Opini

NU dan Masa Depan Filantropi Islam

Sab, 25 Februari 2023 | 07:00 WIB

NU dan Masa Depan Filantropi Islam

Ilustrasi filantropi. (Foto: NU Online/Freepik)

Perhelatan 1 Abad Nahdlatul Ulama tahun 2023 ini memantik sebuah harapan baru bangkitnya Indonesia dalam percaturan Islam di dunia. Dengan mengusung tema Mendigdayakan Nahdlatul Ulama Menjemput Abad Kedua Menuju Kebangkitan Baru, perhelatan akbar ini tentu banyak melahirkan harapan dari bangsa Indonesia. Sebagai kawasan yang dihuni mayoritas umat muslim, Indonesia memiliki peran yang strategis dalam memperkokoh model keberagamaan yang moderat, toleran dan visioner, serta tata kelola filantropi Islam yang maju dan modern.

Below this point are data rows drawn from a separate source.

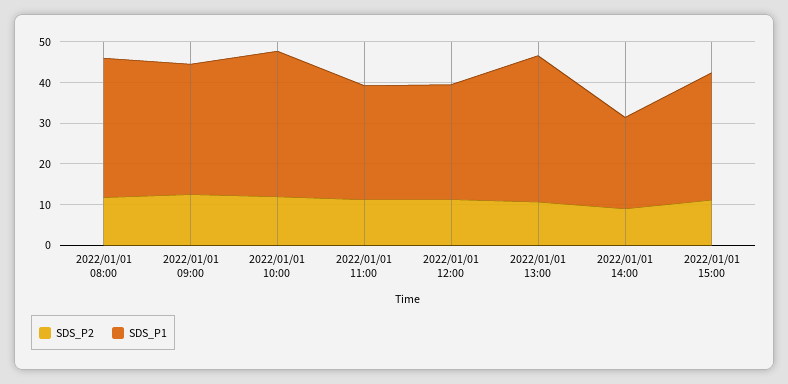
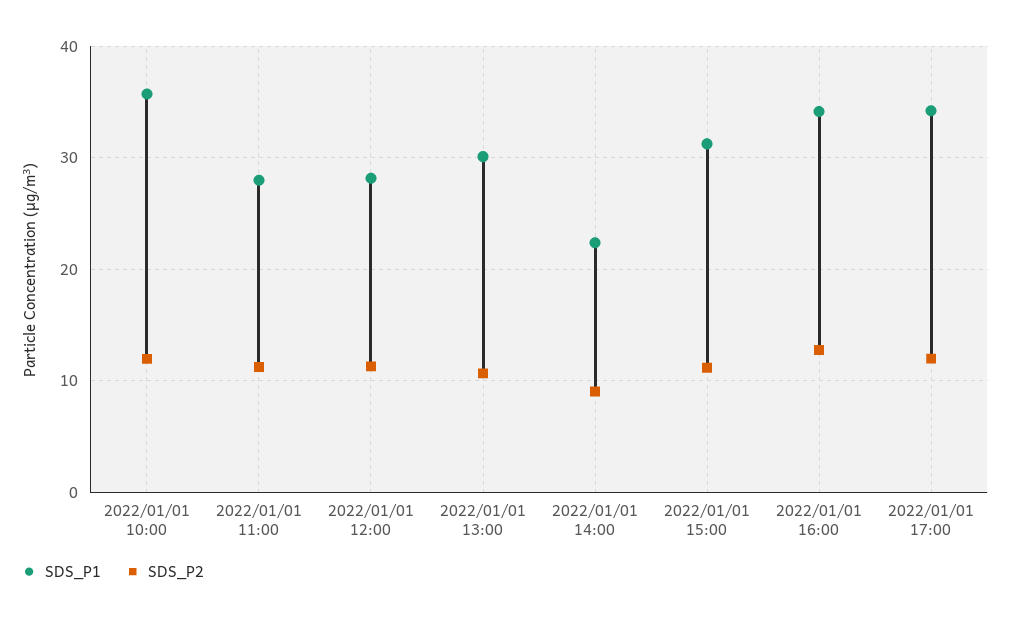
SDS_P2, 2022/01/01 08:00: 12 -> none
SDS_P1, 2022/01/01 08:00: 34 -> none
SDS_P2, 2022/01/01 09:00: 12 -> none
SDS_P1, 2022/01/01 09:00: 32 -> none
SDS_P1, 2022/01/01 13:00: 36 -> 30
SDS_P1, 2022/01/01 16:00: none -> 34
SDS_P2, 2022/01/01 16:00: none -> 13
SDS_P1, 2022/01/01 17:00: none -> 34
SDS_P2, 2022/01/01 17:00: none -> 12

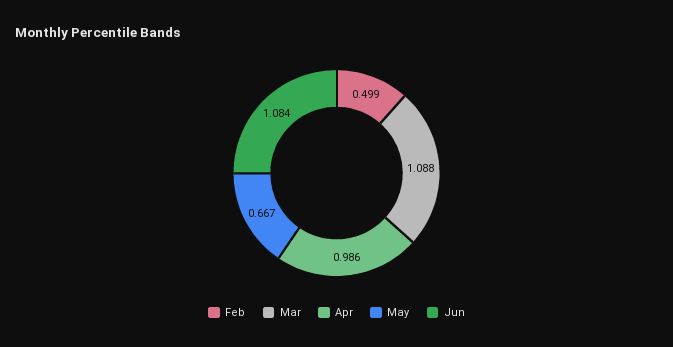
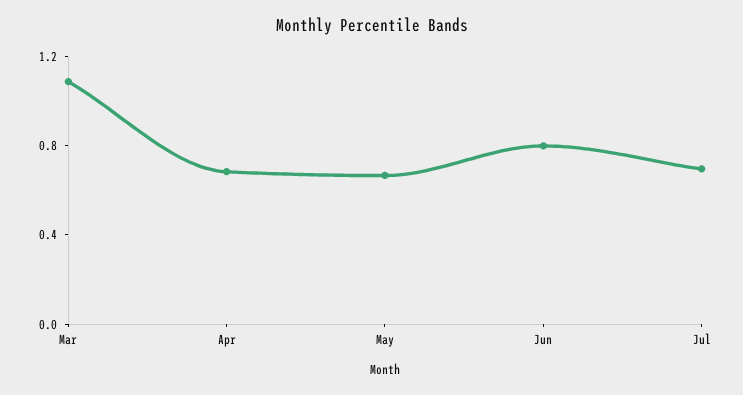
Feb: 0.499 -> none
Apr: 0.986 -> 0.7
Jun: 1.084 -> 0.8
Jul: none -> 0.7

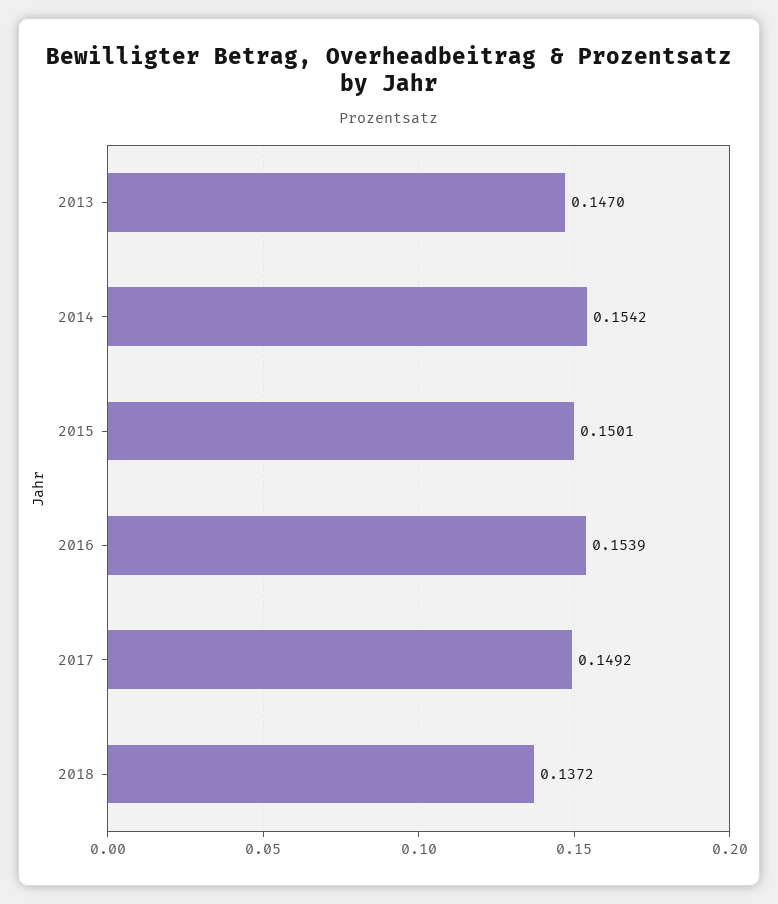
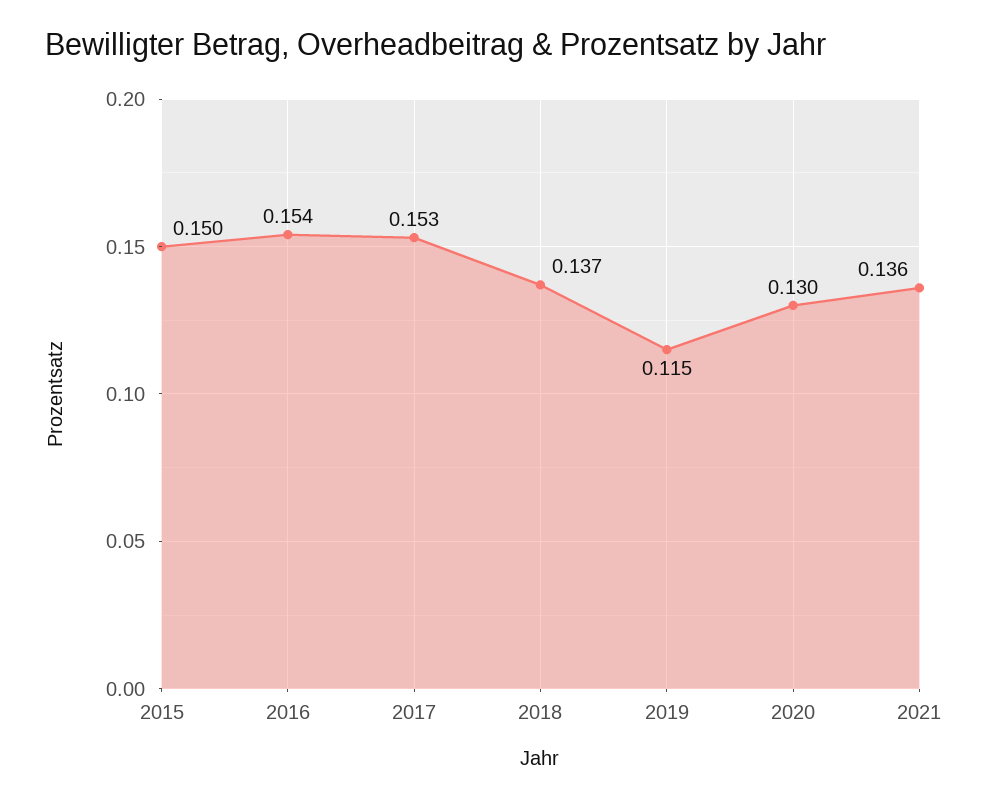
2013: 0.147 -> none
2014: 0.1542 -> none
2017: 0.1492 -> 0.153
2019: none -> 0.115
2020: none -> 0.13
2021: none -> 0.136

Harapan ini tentu tidaklah mengada-ada. Nahdlatul Ulama lahir adalah bagian penting sejarah Indonesia untuk tumbuh sebagai kawasan yang berperan strategis dalam percaturan ekonomi dunia dan juga transformasi pemikiran Islam sejak abad 16 M. Indonesia adalah bagian penting kawasan ekonomi yang menghubungkan Nusantara dan wilayah sekitarnya dengan pusat-pusat ekonomi dunia, salah satunya dengan China dan Gujarat.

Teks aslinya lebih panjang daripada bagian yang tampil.